Im 18. Jahrhundert war eine schmale weibliche Taille das Schönheitsideal. Frauen zwängten sich in eng geschnürte Korsetts, um attraktiv zu wirken. Die Folgen, Taubheitsgefühle im Unterkörper und den Beinen, häufige Ohnmachten bis hin zur Schädigung der inneren Organe durch Verlagerung und Kompression und (bei verfrühtem Einsatz eines Korsetts) verformten Knochen, wurden in Kauf genommen. In China wurden Mädchen von klein auf jahrelang die Füße mit Bandagen eingebunden, um winzige Füße zu erreichen.

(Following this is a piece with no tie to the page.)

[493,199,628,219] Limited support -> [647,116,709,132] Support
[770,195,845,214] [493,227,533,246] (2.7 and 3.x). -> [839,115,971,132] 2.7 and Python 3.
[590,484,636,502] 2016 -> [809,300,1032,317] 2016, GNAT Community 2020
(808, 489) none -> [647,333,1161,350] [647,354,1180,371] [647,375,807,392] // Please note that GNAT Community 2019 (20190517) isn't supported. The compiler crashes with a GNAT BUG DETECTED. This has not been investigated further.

Nur kleine Füße galten als schön, dass die Frauen mit ihren verkrüppelten Füßen kaum laufen konnten, war nicht von Interesse.

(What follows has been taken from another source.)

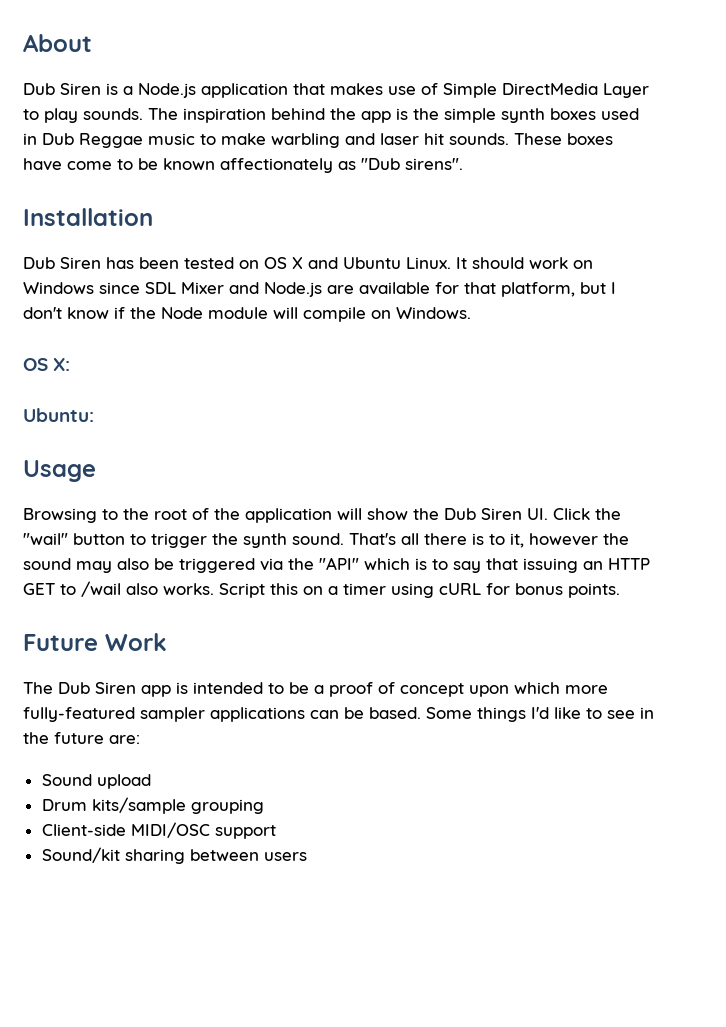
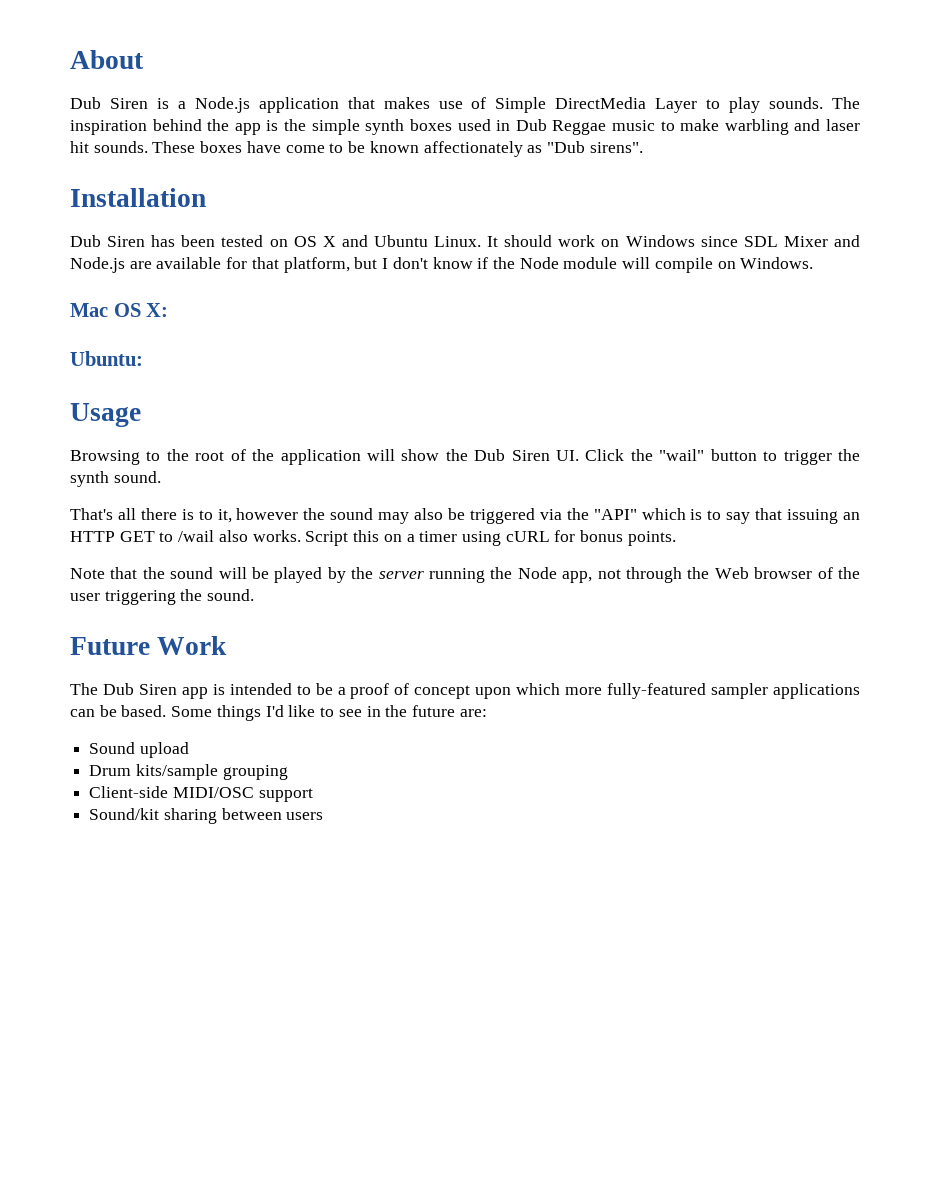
(471, 313) none -> [70,303,108,317] Mac
(344, 539) none -> (161, 477) //
(620, 590) none -> [70,567,860,583] [70,589,255,605] // Note that the sound will be played by the server running the Node app, not through the Web browser of the user triggering the sound.

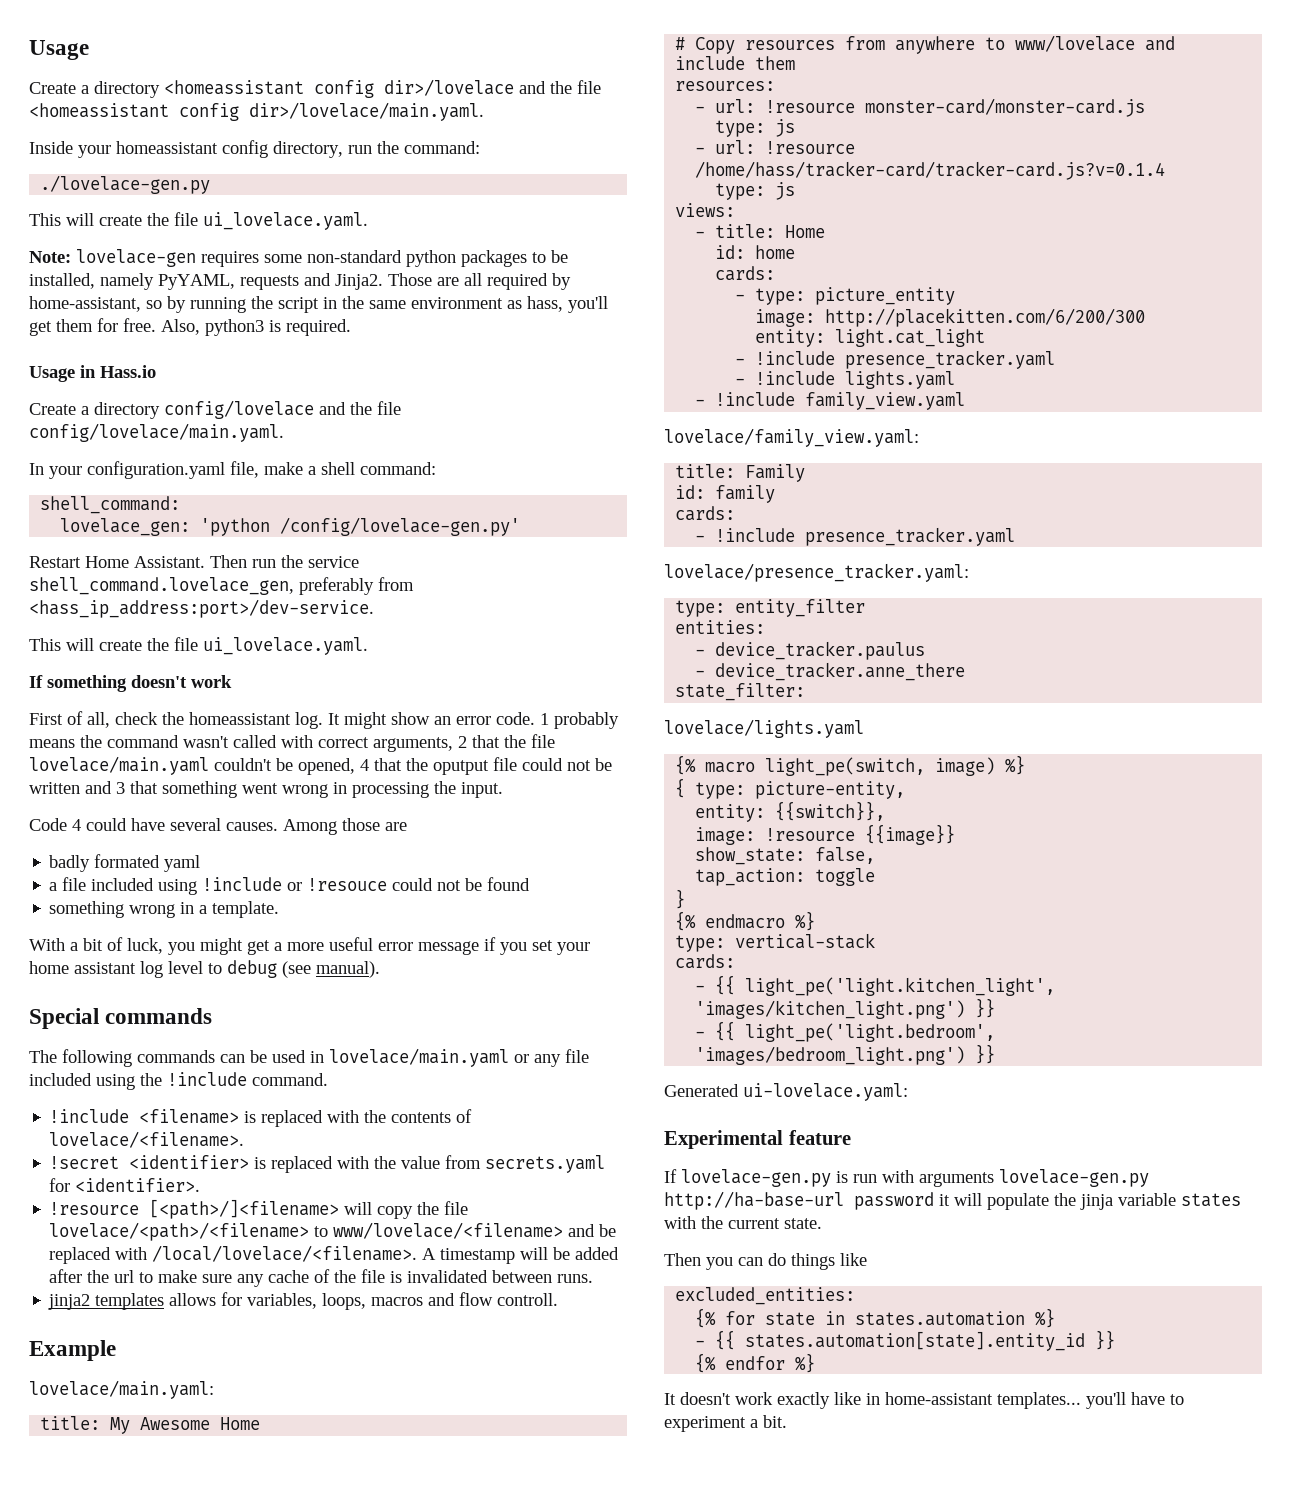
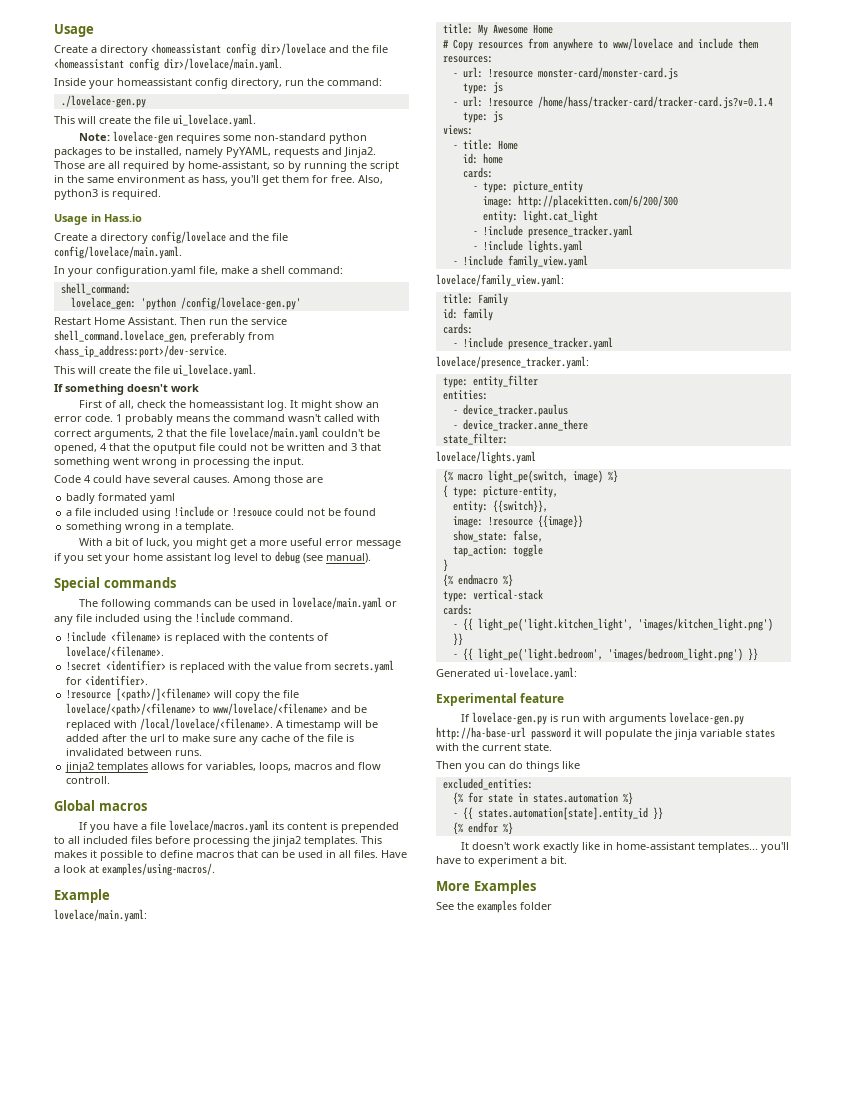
(559, 1299) none -> [54,800,147,811] [79,820,400,833] [54,836,382,847] [54,850,407,861] [54,863,215,876] // Global macros // If you have a file lovelace/macros.yaml its content is prepended to all included files before processing the jinja2 templates. This makes it possible to define macros that can be used in all files. Have a look at examples/using-macros/.
(787, 1421) none -> [436,880,536,894] [436,900,552,913] // More Examples // See the examples folder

In der heutigen Zeit können diese Schönheitsideale nicht mehr nachvollzogen werden. Doch ist es in unserer aufgeklärten Zeit wirklich besser? Heute muss eine Frau jung, schlank, sportlich und gebräunt daherkommen, um als schön zu gelten. Älterwerden gilt nahezu als Krankheit, Übergewicht als hässlich.
Um das Schönheitsideal zu erreichen, werden Diäten, Kosmetika, obskure „Wundermittel“ und sogar Operationen angewandt. Die kosmetische Industrie verdient Milliarden mit Mitteln, die angeblich dafür sorgen, dass die Haut straffer wird, Falten und Fältchen verschwinden, das Haar glänzt, und, und, und. Jeden Tag taucht ein neues „Wundermittel“ oder eine neue „Super-Diät“ für eine schlanke Figur auf dem Markt auf. Immer höher wird die Zahl der Schönheits-Touristen: Wer sich in Deutschland keine Schönheits-Operation leisten kann, fährt ins nahegelegene Ausland, um dort günstiger die gewünschte „Verschönerung“ durchführen zu lassen. Ob es nun Fettabsaugen, Brustvergrößerung oder Nasenkorrektur ist, auch die kosmetische Chirurgie boomt.

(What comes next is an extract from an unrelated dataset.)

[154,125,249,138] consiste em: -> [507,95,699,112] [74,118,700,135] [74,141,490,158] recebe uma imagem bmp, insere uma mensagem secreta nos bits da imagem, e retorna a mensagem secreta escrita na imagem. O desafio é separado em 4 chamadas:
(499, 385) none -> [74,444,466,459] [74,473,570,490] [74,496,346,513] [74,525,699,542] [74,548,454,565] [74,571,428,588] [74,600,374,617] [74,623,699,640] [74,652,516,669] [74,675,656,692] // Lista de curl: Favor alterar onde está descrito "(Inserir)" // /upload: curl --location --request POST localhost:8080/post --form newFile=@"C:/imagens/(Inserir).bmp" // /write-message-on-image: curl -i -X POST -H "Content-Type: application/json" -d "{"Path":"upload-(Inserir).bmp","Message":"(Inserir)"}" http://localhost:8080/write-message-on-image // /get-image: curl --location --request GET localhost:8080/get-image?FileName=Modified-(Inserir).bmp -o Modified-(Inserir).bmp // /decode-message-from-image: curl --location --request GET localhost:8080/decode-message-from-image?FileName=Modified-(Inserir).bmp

In sämtlichen Medien, sei es nun im Internet, Fernsehen, Radio oder in Zeitschriften und Zeitungen wird das Schönheitsideal der heutigen Zeit präsentiert. Es wird in der Werbung suggeriert, dass Erfolg, Glück und Anerkennung durch Schönheit garantiert werden. Gerade Mädchen und junge Frauen werden so stark davon beeinflusst, dass einzig „schön“ zu sein noch zählt. Models oder Stars mit überschlanker Figur werden zu Idolen, denen es nachzueifern gilt, und das mit allen Mitteln. Da werden obskure Wunderpillen geschluckt, Diäten gemacht, exzessiv Sport betrieben, gehungert oder Nahrung bewusst wieder erbrochen, um abzunehmen. Der in den Medien propagierte Idealkörper entspricht nicht realistischen Gegebenheiten, dennoch gilt er in der Gesellschaft als Maßstab für Schönheit. Um schön und damit sozial anerkannt zu sein, riskieren immer mehr Mädchen und junge Frauen ihre Gesundheit. Dass sich hinter der Hochglanzfassade der Stars und Models Drogen, Stress und Krankheiten wie Magersucht verbergen, wird genauso ignoriert wie Meldungen über Opfer der Sucht nach Schönheit. Der Tod des brasilianischen Fotomodells Ana Carolina Reston mit 21 Jahren an Magersucht beispielsweise ist ein trauriges Beispiel für die Auswirkungen des Schlankheitswahns unserer Zeit. Trotzdem werden weiterhin Stars wie Angelina Jolie oder Keira Knightly den Maßstab für Schönheit darstellen und Mädchen und Frauen mit allen Mitteln und ohne Rücksicht auf ihre Gesundheit versuchen, ähnlich schlank zu werden.
Schönheitsideale wandeln sich im Laufe der Zeit und so wird ein Umdenken der Gesellschaft dem Schlankheitswahn ein Ende setzen können. Sicher ist jedoch, dass auch ein anderes Schönheitsideal wieder “Süchtige” hervorbringen wird, denn die meisten Menschen wollen schön sein und dazugehören.